» Task brief
Although the data below contains pictures, please reproduce only its words, exactly.

(Excerpts from a dataset)
▼▼▼

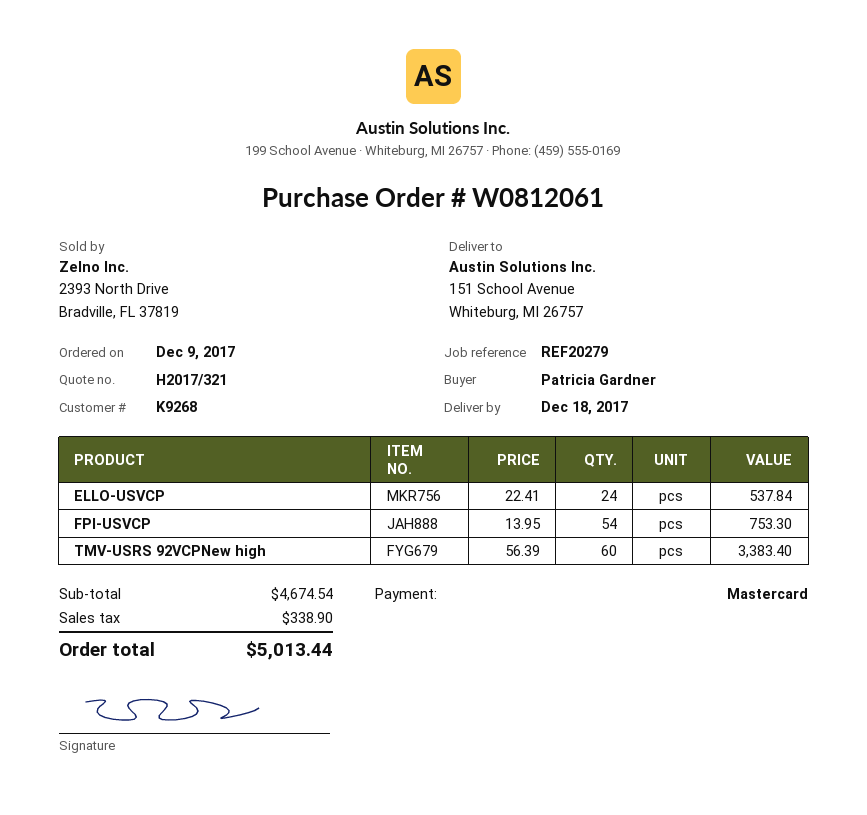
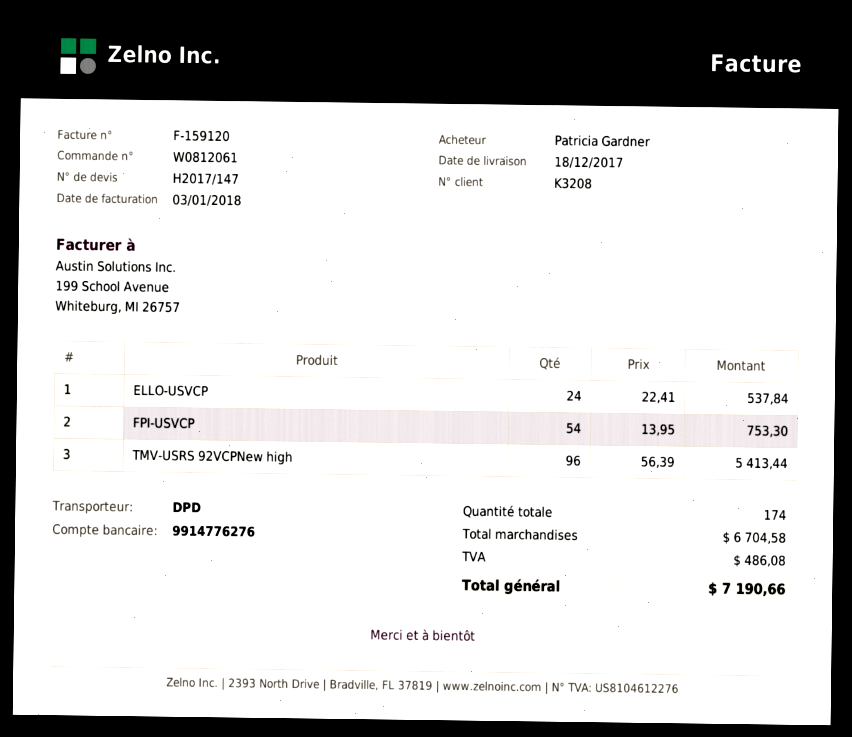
quote number: H2017/321 -> H2017/147
customer number: K9268 -> K3208
TMV-USRS 92VCPNew high: 60 x 56.39 = 3383.40 -> 96 x 56.39 = 5413.44
subtotal: 4674.54 -> 6704.58
tax: 338.90 -> 486.08
total: 5013.44 -> 7190.66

▲▲▲

» Result of the exercise
quote number: H2017/321 -> H2017/147
customer number: K9268 -> K3208
TMV-USRS 92VCPNew high: 60 x 56.39 = 3383.40 -> 96 x 56.39 = 5413.44
subtotal: 4674.54 -> 6704.58
tax: 338.90 -> 486.08
total: 5013.44 -> 7190.66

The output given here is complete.